WHAT THE EXERCISE ASKS:
All lines from the one containing "yang ketat. Tableau" down to the one containing "- Step 2: Plot/Graphic Validation", both ends included, are to be given again exactly; omit the rest of the listing below.

··········

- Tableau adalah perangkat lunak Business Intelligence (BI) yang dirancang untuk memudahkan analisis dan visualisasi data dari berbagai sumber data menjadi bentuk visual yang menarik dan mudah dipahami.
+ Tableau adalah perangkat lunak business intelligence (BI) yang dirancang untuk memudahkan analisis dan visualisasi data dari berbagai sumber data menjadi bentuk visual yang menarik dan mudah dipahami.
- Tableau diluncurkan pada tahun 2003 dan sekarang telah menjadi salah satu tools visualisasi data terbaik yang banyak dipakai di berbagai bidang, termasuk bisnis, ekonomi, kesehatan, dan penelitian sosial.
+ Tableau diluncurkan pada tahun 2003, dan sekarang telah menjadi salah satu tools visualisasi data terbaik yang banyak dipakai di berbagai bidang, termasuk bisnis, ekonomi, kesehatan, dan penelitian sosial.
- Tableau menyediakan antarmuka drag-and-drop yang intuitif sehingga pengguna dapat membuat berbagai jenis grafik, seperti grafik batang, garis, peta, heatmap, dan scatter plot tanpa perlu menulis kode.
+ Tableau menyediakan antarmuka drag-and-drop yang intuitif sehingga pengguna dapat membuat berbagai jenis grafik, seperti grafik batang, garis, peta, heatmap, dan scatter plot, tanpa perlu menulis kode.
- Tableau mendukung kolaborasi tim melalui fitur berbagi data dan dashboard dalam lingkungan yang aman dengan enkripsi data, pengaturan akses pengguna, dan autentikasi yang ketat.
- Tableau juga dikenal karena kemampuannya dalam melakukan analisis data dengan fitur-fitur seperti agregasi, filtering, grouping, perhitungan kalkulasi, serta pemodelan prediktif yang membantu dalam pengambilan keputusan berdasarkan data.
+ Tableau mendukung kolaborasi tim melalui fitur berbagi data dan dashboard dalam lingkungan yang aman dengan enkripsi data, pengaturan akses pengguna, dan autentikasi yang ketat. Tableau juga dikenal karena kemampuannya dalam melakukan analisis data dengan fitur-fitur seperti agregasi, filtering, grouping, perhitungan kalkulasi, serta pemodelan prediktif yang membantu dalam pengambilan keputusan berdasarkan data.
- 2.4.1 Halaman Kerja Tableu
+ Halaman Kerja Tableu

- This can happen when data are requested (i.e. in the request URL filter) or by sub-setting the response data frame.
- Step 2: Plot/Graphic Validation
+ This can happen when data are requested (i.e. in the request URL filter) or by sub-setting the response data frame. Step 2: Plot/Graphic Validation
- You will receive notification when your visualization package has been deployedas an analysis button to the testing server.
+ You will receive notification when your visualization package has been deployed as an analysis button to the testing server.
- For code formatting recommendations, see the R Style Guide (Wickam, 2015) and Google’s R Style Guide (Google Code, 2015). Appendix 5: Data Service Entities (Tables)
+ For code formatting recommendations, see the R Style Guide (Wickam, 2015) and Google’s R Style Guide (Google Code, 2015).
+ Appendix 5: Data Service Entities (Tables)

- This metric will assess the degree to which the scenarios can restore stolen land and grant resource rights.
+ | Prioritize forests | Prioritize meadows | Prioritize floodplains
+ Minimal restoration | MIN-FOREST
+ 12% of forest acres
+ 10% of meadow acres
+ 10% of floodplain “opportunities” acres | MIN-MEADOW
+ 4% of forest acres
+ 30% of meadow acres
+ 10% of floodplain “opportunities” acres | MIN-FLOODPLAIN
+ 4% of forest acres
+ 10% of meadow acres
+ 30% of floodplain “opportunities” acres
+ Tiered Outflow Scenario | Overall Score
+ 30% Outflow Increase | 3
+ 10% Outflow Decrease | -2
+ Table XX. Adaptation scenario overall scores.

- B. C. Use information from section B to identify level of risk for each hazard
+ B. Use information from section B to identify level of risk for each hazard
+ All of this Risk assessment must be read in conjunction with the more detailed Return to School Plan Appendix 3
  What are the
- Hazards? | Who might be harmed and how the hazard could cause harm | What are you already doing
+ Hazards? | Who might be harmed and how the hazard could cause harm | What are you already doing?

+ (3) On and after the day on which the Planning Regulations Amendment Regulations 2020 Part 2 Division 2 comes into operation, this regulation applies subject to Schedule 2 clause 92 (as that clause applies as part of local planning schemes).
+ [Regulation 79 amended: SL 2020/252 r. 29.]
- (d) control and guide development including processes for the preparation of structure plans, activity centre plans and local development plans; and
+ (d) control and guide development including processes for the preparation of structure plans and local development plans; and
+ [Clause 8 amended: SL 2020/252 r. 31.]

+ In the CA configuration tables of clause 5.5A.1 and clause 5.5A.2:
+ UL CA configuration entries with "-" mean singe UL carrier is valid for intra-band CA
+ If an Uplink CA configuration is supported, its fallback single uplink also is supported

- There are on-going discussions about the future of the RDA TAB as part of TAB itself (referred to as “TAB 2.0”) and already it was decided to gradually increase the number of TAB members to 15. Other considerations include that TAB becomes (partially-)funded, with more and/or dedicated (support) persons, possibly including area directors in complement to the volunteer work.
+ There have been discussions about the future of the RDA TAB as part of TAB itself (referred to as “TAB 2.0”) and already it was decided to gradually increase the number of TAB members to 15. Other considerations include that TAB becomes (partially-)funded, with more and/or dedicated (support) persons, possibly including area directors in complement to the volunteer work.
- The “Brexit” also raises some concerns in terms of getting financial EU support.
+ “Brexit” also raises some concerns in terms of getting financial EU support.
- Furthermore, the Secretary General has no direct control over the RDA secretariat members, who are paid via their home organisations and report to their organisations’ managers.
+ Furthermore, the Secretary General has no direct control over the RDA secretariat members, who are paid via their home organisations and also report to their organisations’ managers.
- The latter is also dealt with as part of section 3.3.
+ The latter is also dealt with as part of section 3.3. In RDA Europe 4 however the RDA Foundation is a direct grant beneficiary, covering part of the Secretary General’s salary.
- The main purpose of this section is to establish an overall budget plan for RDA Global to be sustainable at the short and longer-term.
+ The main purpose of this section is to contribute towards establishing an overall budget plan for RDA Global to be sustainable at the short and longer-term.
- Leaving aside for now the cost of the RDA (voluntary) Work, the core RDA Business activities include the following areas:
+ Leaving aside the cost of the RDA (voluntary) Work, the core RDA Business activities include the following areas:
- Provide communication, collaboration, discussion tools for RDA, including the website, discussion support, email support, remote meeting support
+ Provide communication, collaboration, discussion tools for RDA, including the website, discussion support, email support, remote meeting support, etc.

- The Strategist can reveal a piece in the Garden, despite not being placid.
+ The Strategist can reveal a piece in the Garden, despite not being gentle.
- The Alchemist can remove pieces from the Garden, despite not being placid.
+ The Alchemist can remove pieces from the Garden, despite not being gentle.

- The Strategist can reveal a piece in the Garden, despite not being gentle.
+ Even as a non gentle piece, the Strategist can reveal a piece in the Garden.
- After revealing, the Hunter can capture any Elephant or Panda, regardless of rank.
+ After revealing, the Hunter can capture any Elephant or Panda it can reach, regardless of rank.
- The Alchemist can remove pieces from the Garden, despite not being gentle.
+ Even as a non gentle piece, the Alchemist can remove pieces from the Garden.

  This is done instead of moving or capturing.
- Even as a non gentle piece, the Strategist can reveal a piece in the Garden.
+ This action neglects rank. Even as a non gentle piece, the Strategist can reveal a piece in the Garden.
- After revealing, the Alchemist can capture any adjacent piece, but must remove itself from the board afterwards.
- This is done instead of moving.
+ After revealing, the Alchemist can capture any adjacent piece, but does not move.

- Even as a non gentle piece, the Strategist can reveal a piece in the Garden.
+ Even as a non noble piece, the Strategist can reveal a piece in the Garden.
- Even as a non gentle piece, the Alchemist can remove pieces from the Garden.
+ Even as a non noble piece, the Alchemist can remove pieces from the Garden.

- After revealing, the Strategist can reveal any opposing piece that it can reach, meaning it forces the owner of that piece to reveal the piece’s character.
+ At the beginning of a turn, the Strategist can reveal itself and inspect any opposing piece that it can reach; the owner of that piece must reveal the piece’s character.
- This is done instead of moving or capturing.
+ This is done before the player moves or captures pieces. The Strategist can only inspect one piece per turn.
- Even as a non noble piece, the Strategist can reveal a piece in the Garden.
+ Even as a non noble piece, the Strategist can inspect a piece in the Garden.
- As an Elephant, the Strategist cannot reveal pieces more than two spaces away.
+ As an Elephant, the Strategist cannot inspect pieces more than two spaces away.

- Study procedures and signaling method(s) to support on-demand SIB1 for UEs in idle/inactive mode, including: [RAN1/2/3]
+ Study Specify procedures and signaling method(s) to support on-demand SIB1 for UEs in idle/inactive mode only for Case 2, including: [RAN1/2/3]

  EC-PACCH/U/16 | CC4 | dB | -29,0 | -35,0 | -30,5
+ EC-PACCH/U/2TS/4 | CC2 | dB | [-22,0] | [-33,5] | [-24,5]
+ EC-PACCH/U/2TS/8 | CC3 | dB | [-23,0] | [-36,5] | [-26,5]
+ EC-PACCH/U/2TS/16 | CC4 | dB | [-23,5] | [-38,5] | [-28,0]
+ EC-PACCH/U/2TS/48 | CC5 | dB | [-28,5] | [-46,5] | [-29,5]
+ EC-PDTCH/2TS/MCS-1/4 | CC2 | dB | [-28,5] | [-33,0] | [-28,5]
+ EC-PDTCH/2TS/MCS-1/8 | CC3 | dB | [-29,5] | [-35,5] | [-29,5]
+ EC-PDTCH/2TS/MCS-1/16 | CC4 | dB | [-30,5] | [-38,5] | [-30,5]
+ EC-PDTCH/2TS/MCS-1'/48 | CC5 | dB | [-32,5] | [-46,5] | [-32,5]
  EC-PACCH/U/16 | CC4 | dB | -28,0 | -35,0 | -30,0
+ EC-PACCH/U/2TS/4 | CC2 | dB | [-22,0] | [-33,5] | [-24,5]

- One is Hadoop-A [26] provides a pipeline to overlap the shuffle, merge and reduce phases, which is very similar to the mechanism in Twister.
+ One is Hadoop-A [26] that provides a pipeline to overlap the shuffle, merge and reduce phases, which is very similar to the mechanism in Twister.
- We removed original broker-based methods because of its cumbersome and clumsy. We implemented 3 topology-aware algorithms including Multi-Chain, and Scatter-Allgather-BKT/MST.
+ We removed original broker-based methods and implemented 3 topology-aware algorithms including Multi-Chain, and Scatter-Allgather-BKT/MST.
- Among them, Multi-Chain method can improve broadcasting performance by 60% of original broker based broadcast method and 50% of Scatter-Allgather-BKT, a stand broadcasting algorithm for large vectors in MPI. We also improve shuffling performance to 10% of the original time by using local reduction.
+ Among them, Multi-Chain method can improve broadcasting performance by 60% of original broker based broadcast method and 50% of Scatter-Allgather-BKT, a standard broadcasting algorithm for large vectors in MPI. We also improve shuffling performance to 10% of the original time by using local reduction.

··········

EXERCISE RESPONSE:
+ Tableau mendukung kolaborasi tim melalui fitur berbagi data dan dashboard dalam lingkungan yang aman dengan enkripsi data, pengaturan akses pengguna, dan autentikasi yang ketat. Tableau juga dikenal karena kemampuannya dalam melakukan analisis data dengan fitur-fitur seperti agregasi, filtering, grouping, perhitungan kalkulasi, serta pemodelan prediktif yang membantu dalam pengambilan keputusan berdasarkan data.
- 2.4.1 Halaman Kerja Tableu
+ Halaman Kerja Tableu

- This can happen when data are requested (i.e. in the request URL filter) or by sub-setting the response data frame.
- Step 2: Plot/Graphic Validation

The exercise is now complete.